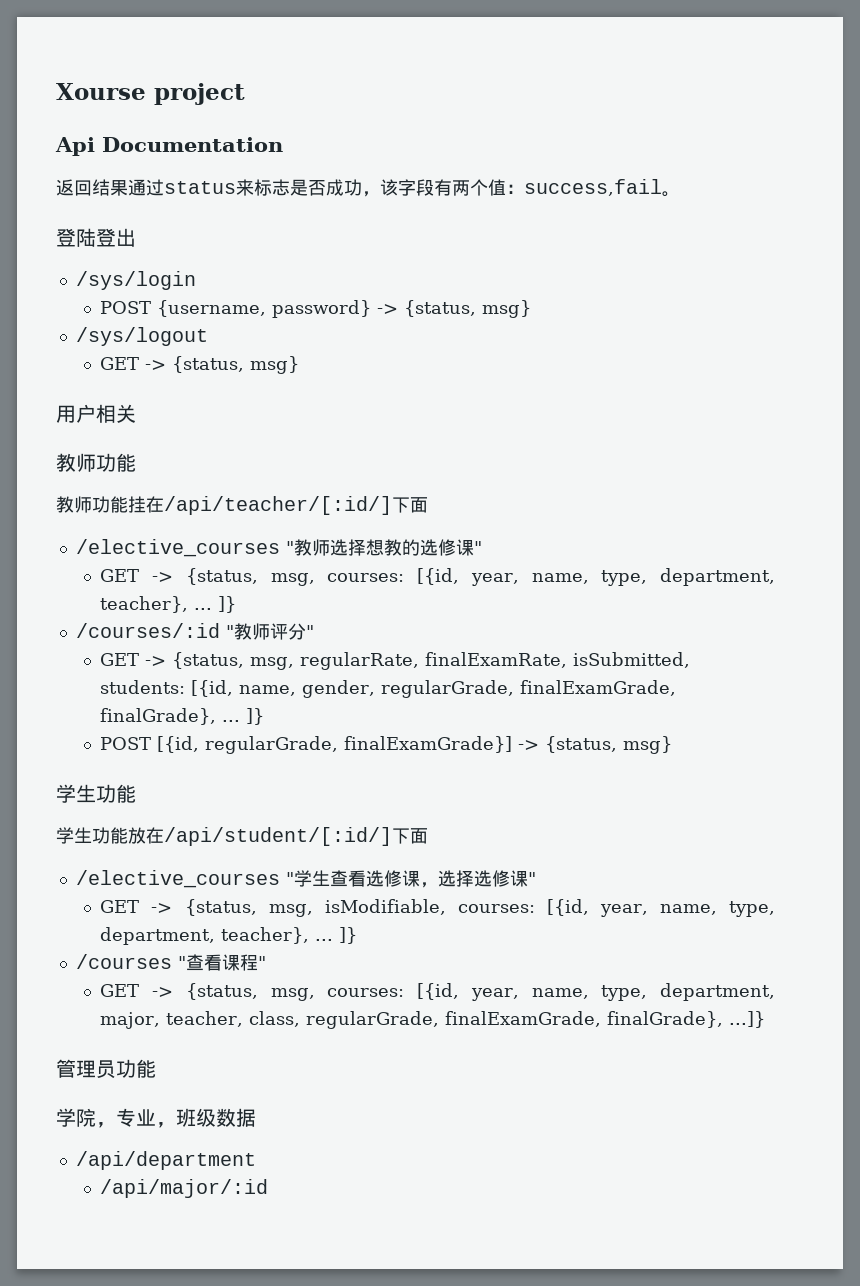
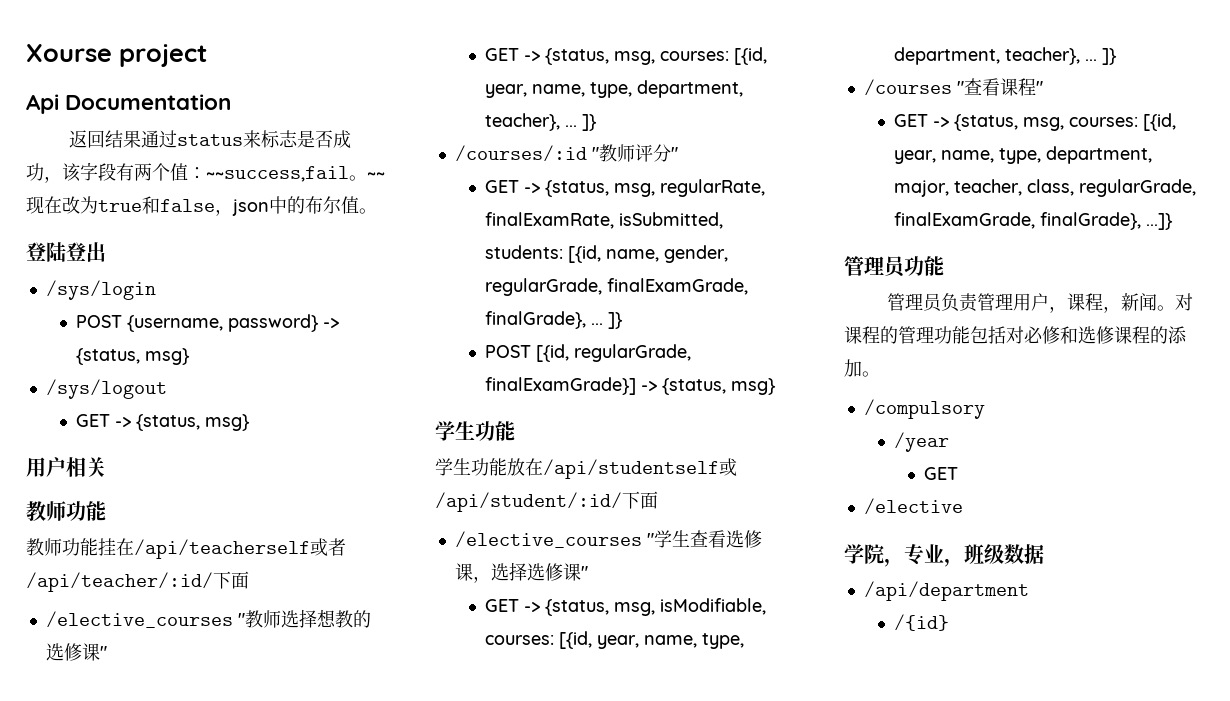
- 返回结果通过status来标志是否成功，该字段有两个值：success,fail。
+ 返回结果通过status来标志是否成功，该字段有两个值：~~success,fail。~~现在改为true和false，json中的布尔值。
- 教师功能挂在/api/teacher/[:id/]下面
+ 教师功能挂在/api/teacherself或者/api/teacher/:id/下面
- 学生功能放在/api/student/[:id/]下面
+ 学生功能放在/api/studentself或/api/student/:id/下面
+ 管理员负责管理用户，课程，新闻。对课程的管理功能包括对必修和选修课程的添加。
+ /compulsory
+ /year
+ GET
+ /elective
- /api/major/:id
+ /{id}

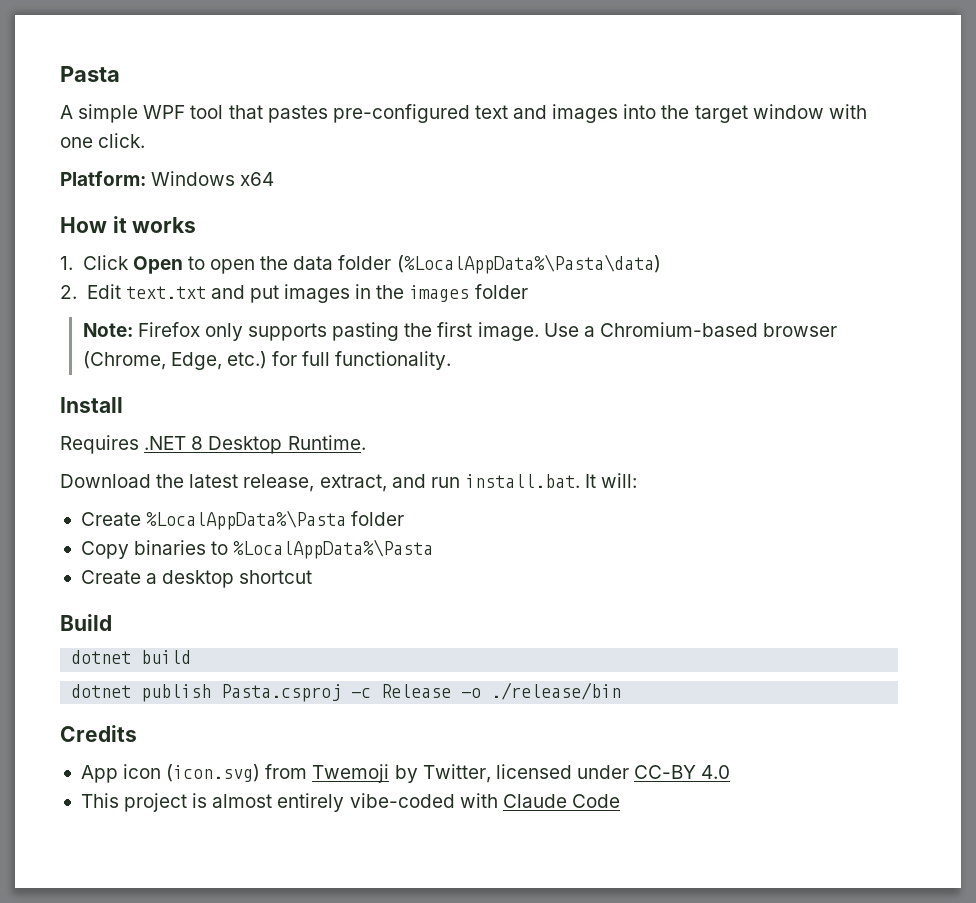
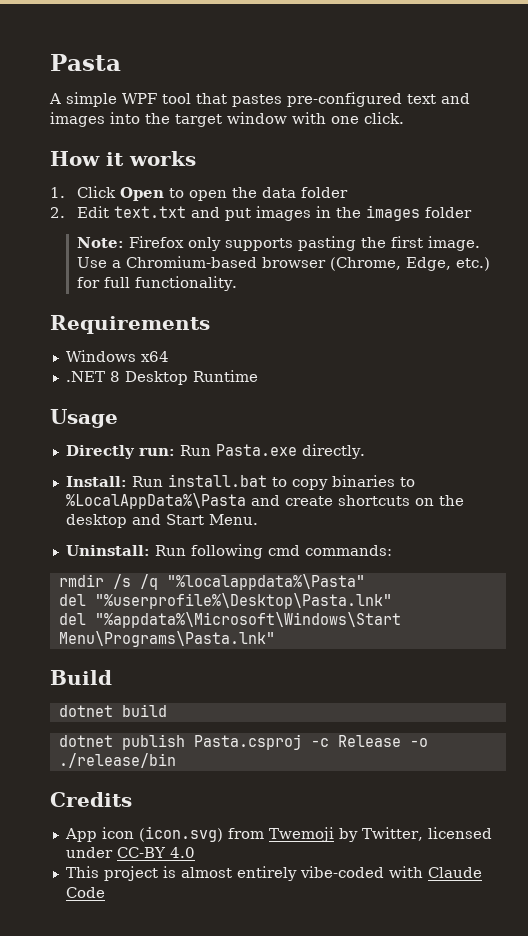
- Platform: Windows x64
- 1. Click Open to open the data folder (%LocalAppData%\Pasta\data)
+ 1. Click Open to open the data folder
- Install
- Requires .NET 8 Desktop Runtime.
- Download the latest release, extract, and run install.bat. It will:
- Create %LocalAppData%\Pasta folder
- Copy binaries to %LocalAppData%\Pasta
- Create a desktop shortcut
+ Requirements
+ Windows x64
+ .NET 8 Desktop Runtime
+ Usage
+ Directly run: Run Pasta.exe directly.
+ Install: Run install.bat to copy binaries to %LocalAppData%\Pasta and create shortcuts on the desktop and Start Menu.
+ Uninstall: Run following cmd commands:
+ rmdir /s /q "%localappdata%\Pasta"
+ del "%userprofile%\Desktop\Pasta.lnk"
+ del "%appdata%\Microsoft\Windows\Start Menu\Programs\Pasta.lnk"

════

TASK PROMPT
From the data above, count the lines that contain "Start" and write only that count.

TASK SOLUTION
2